Data extract Block Start
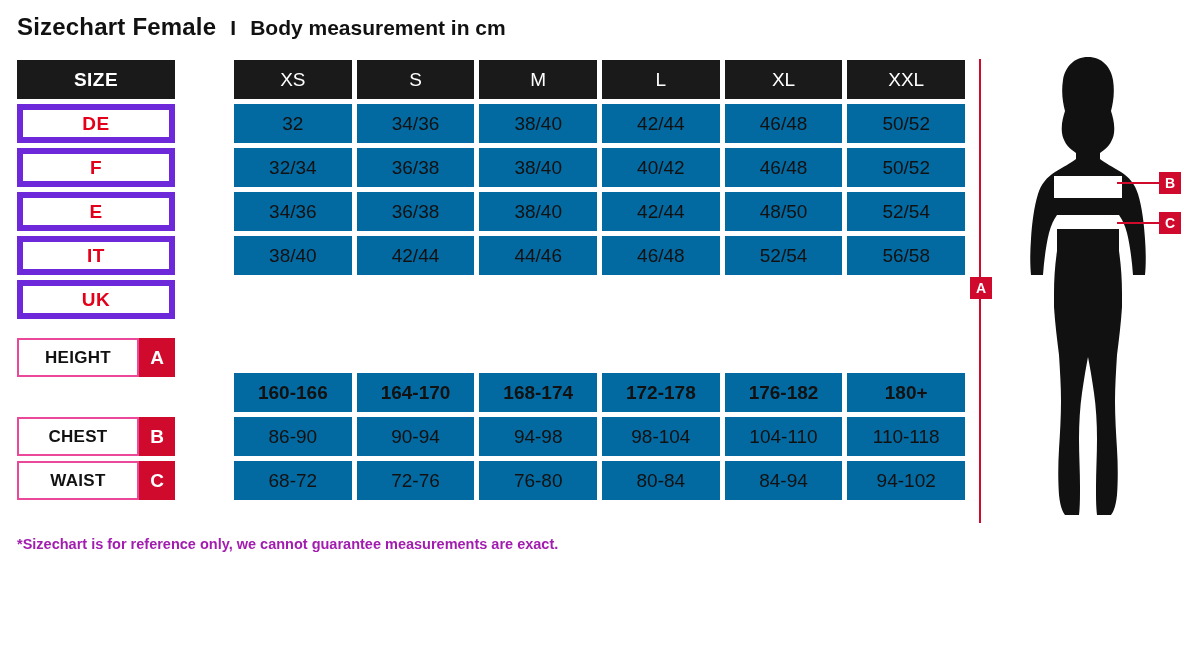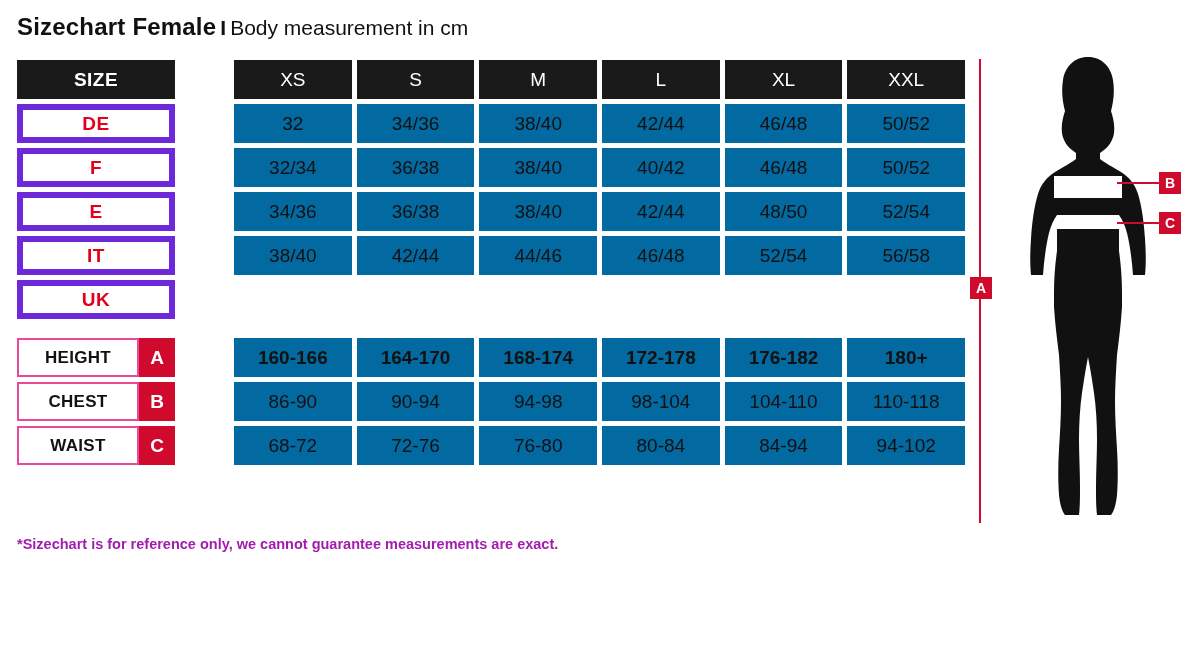--- a/index.html
+++ b/index.html
@@ -22,37 +22,38 @@
     height: 662px;
   }
 
   
   .title-row {
     position: absolute;
     left: 17px;
     top: 13px;
     display: flex;
     align-items: baseline;
+    gap: 10px;
     white-space: nowrap;
   }
   .title-main {
     font-size: 24px;
     font-weight: bold;
     letter-spacing: 0.2px;
     color: #111111;
   }
   .title-sep {
     font-size: 21px;
     font-weight: bold;
     color: #111111;
     padding: 0 4px;
   }
   .title-sub {
     font-size: 21px;
-    font-weight: normal;
+    font-weight: bold;
     color: #111111;
   }
 
   
   .chart {
     position: absolute;
     left: 17px;
     top: 60px;
     width: 948px;
   }
@@ -141,20 +142,21 @@
     color: #ffffff;
     font-size: 19px;
     font-weight: normal;
   }
   .cell-data {
     background: #0369a1;
     color: #111111;
   }
   .cell-bold {
     font-weight: bold;
+    margin-top: 35px;
   }
 
   .gap-row {
     height: 14px;
   }
 
   
   .footnote {
     position: absolute;
     left: 17px;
Data extract Block End
• **Action item**
Copy all of the entries verbatim, leaving out any pictures they contain.

• **Task solution**
--- a/index.html
+++ b/index.html
@@ -22,37 +22,38 @@
     height: 662px;
   }
 
   
   .title-row {
     position: absolute;
     left: 17px;
     top: 13px;
     display: flex;
     align-items: baseline;
+    gap: 10px;
     white-space: nowrap;
   }
   .title-main {
     font-size: 24px;
     font-weight: bold;
     letter-spacing: 0.2px;
     color: #111111;
   }
   .title-sep {
     font-size: 21px;
     font-weight: bold;
     color: #111111;
     padding: 0 4px;
   }
   .title-sub {
     font-size: 21px;
-    font-weight: normal;
+    font-weight: bold;
     color: #111111;
   }
 
   
   .chart {
     position: absolute;
     left: 17px;
     top: 60px;
     width: 948px;
   }
@@ -141,20 +142,21 @@
     color: #ffffff;
     font-size: 19px;
     font-weight: normal;
   }
   .cell-data {
     background: #0369a1;
     color: #111111;
   }
   .cell-bold {
     font-weight: bold;
+    margin-top: 35px;
   }
 
   .gap-row {
     height: 14px;
   }
 
   
   .footnote {
     position: absolute;
     left: 17px;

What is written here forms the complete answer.